* What to do:
From the first line of the material to the line containing "position:absolute; display:flex; gap:12px;", inclusive, write out each line exactly, leaving out the pictures.

* Extracted material:
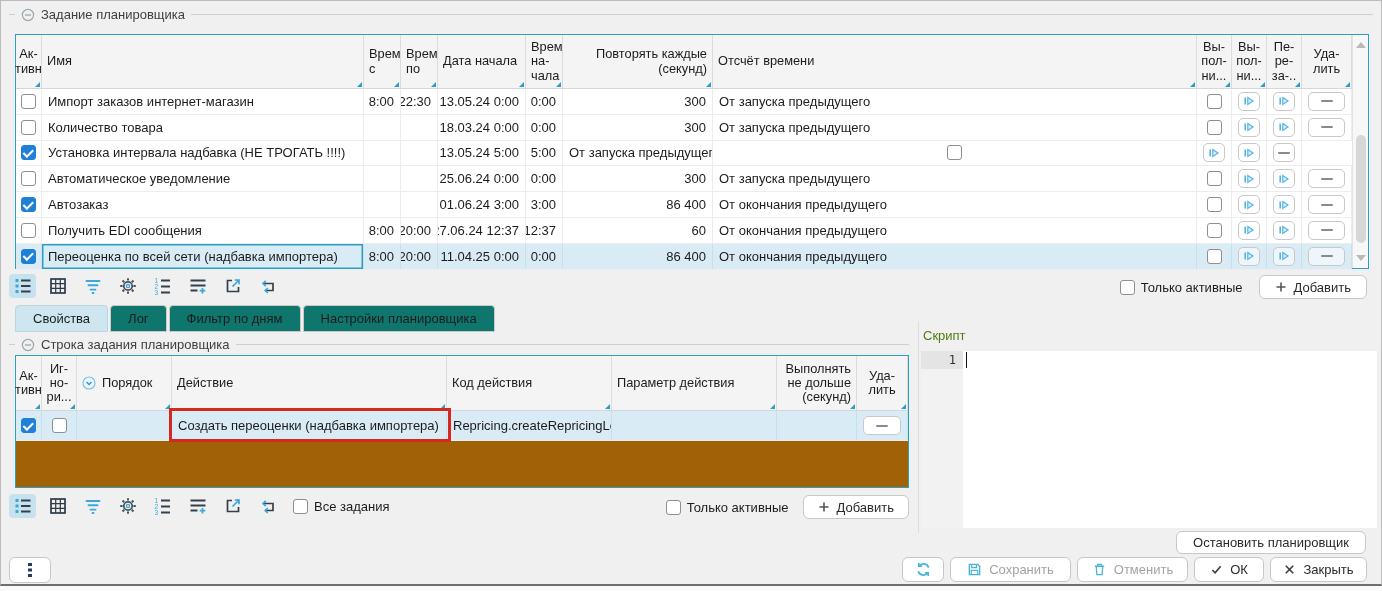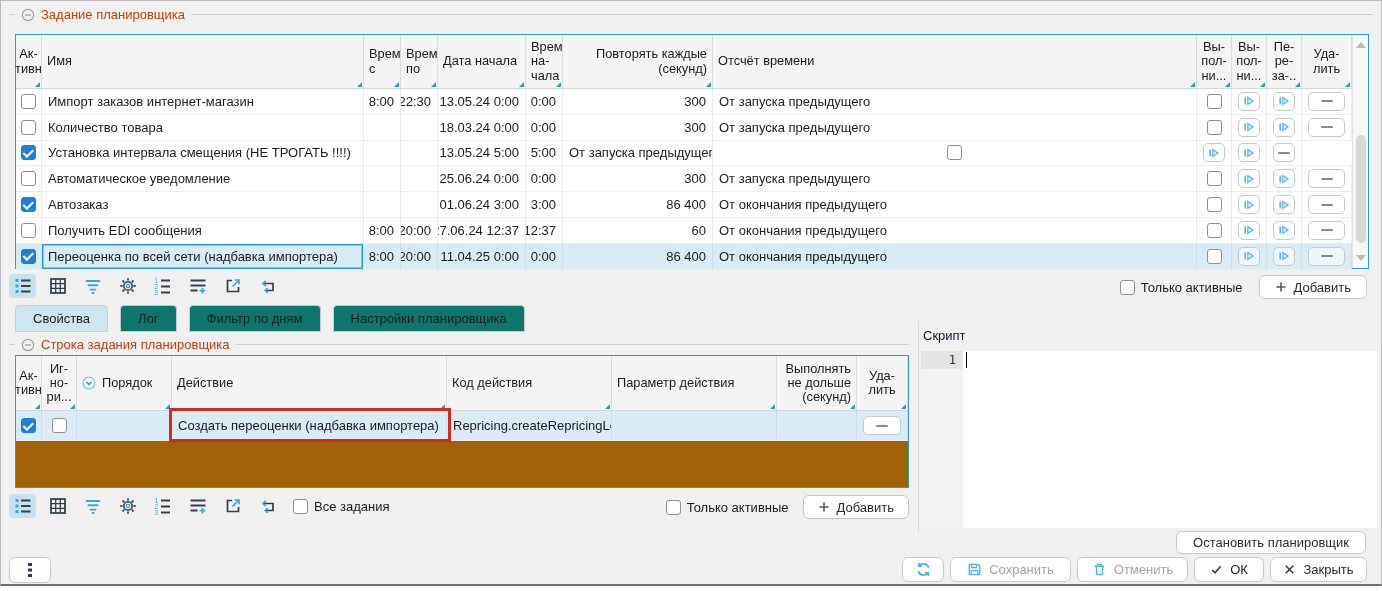--- a/index.html
+++ b/index.html
@@ -7,7 +7,7 @@
   .window { position:absolute; left:0; top:0; width:1382px; height:586px; background:#f0f0f0; border:1px solid #bcbcbc; border-bottom:2px solid #6f6f6f; }
 
   
-  .grp { position:absolute; display:flex; align-items:center; gap:6px; color:#c2410c; font-size:13px; }
+  .grp { position:absolute; display:flex; align-items:center; gap:6px; color:#404040; font-size:13px; }
   .grp .line { height:1px; background:#cfcfcf; flex:0 0 6px; }
   .grp .line.grow { flex:1 1 auto; }
   .ic { display:block; }

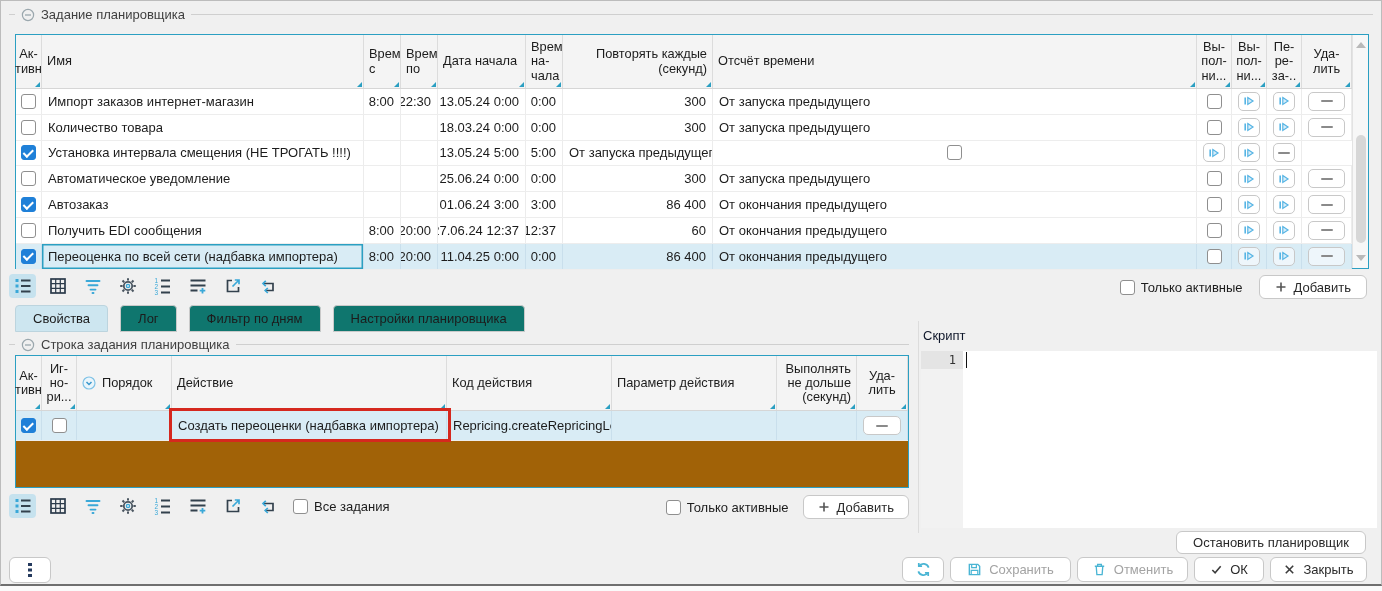--- a/index.html
+++ b/index.html
@@ -283,7 +283,7 @@
         <div class="td center">
             <span class="cb checked"></span>
           </div>
-        <div class="td focusable">Установка интервала смещения (НЕ ТРОГАТЬ !!!!)</div>
+        <div class="td focusable">Установка интервала надбавка (НЕ ТРОГАТЬ !!!!)</div>
         <div class="td right"></div>
         <div class="td right"></div>
         <div class="td right">13.05.24 5:00</div>

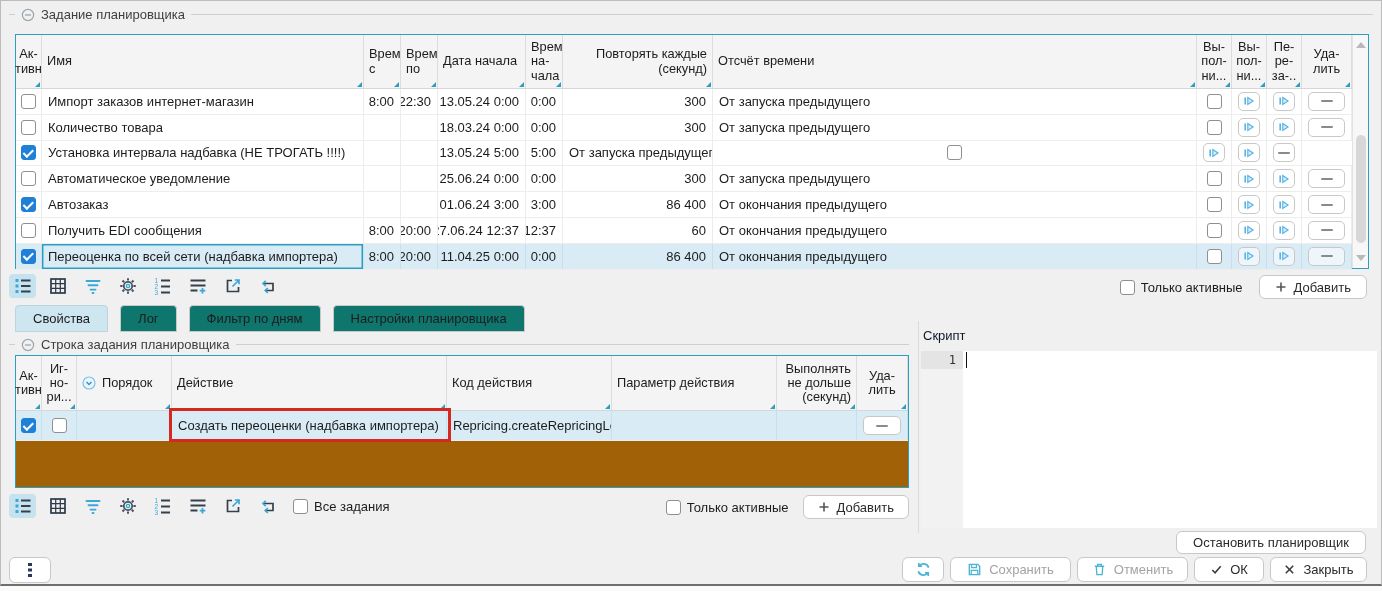--- a/index.html
+++ b/index.html
@@ -57,7 +57,7 @@
   .tool.active { background:#c6e2ee; }
 
   
-  .tabs { position:absolute; display:flex; gap:12px; }
+  .tabs { position:absolute; display:flex; gap:2px; }
   .tab { height:27px; padding:0 17px; background:#0f766e; border:1px solid #c9c9c9; border-radius:4px 4px 0 0; display:flex; align-items:center; font-size:13px; cursor:pointer; }
   .tab.active { background:#cde6f0; border-color:#bcd4de; }
 

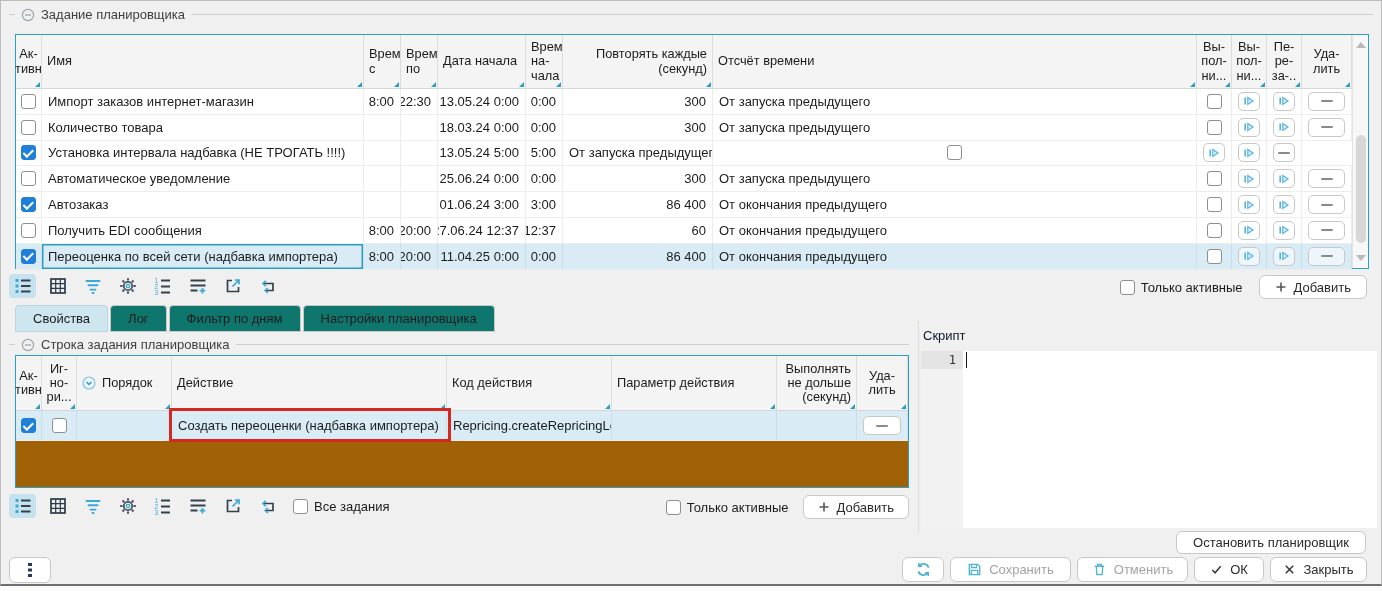--- a/index.html
+++ b/index.html
@@ -67,7 +67,7 @@
   .chk-label { display:inline-flex; align-items:center; gap:6px; font-size:13px; }
 
   
-  .script-label { position:absolute; left:922px; top:327px; font-size:13px; color:#0f172a; }
+  .script-label { position:absolute; left:922px; top:327px; font-size:13px; color:#4d7c0f; }
   .divider-v { position:absolute; left:917px; top:320px; width:1px; height:212px; background:#dcdcdc; }
   .gutter { position:absolute; left:920px; top:350px; width:42px; height:177px; background:#f2f2f2; }
   .gutter .ln { height:18px; background:#e4e4e4; display:flex; align-items:center; justify-content:flex-end; padding-right:7px; font-family:"DejaVu Sans Mono", monospace; font-size:12px; color:#333; }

* Task result:
--- a/index.html
+++ b/index.html
@@ -7,7 +7,7 @@
   .window { position:absolute; left:0; top:0; width:1382px; height:586px; background:#f0f0f0; border:1px solid #bcbcbc; border-bottom:2px solid #6f6f6f; }
 
   
-  .grp { position:absolute; display:flex; align-items:center; gap:6px; color:#c2410c; font-size:13px; }
+  .grp { position:absolute; display:flex; align-items:center; gap:6px; color:#404040; font-size:13px; }
   .grp .line { height:1px; background:#cfcfcf; flex:0 0 6px; }
   .grp .line.grow { flex:1 1 auto; }
   .ic { display:block; }

--- a/index.html
+++ b/index.html
@@ -283,7 +283,7 @@
         <div class="td center">
             <span class="cb checked"></span>
           </div>
-        <div class="td focusable">Установка интервала смещения (НЕ ТРОГАТЬ !!!!)</div>
+        <div class="td focusable">Установка интервала надбавка (НЕ ТРОГАТЬ !!!!)</div>
         <div class="td right"></div>
         <div class="td right"></div>
         <div class="td right">13.05.24 5:00</div>

--- a/index.html
+++ b/index.html
@@ -57,7 +57,7 @@
   .tool.active { background:#c6e2ee; }
 
   
-  .tabs { position:absolute; display:flex; gap:12px; }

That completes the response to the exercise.